YOUR TASK -
After locating the line that contains "RELAXED FIT, DARK: 10" in the following entries, reproduce it and each later line exactly, including the last.

Itemized modification records:
────

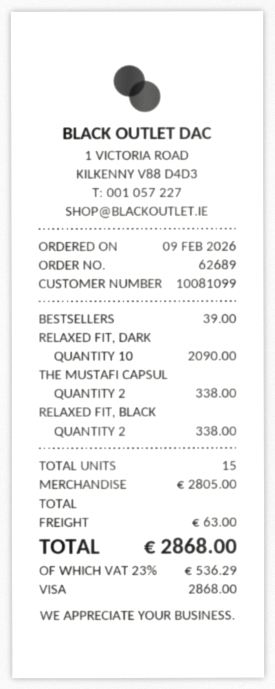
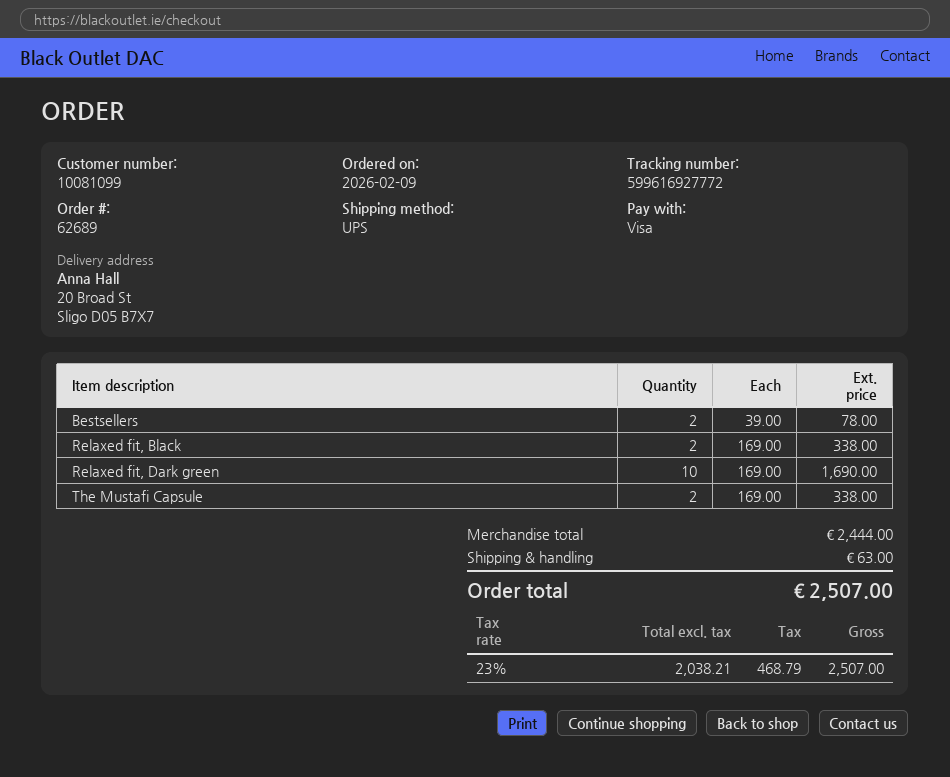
BESTSELLERS: 1 for 39.00 -> 2 for 78.00
RELAXED FIT, DARK: 10 for 2090.00 -> 10 for 1690.00
subtotal: 2805.00 -> 2444.00
tax: 23% = 536.29 -> 23% = 468.79
total: 2868.00 -> 2507.00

────

WRITTEN RESPONSE -
RELAXED FIT, DARK: 10 for 2090.00 -> 10 for 1690.00
subtotal: 2805.00 -> 2444.00
tax: 23% = 536.29 -> 23% = 468.79
total: 2868.00 -> 2507.00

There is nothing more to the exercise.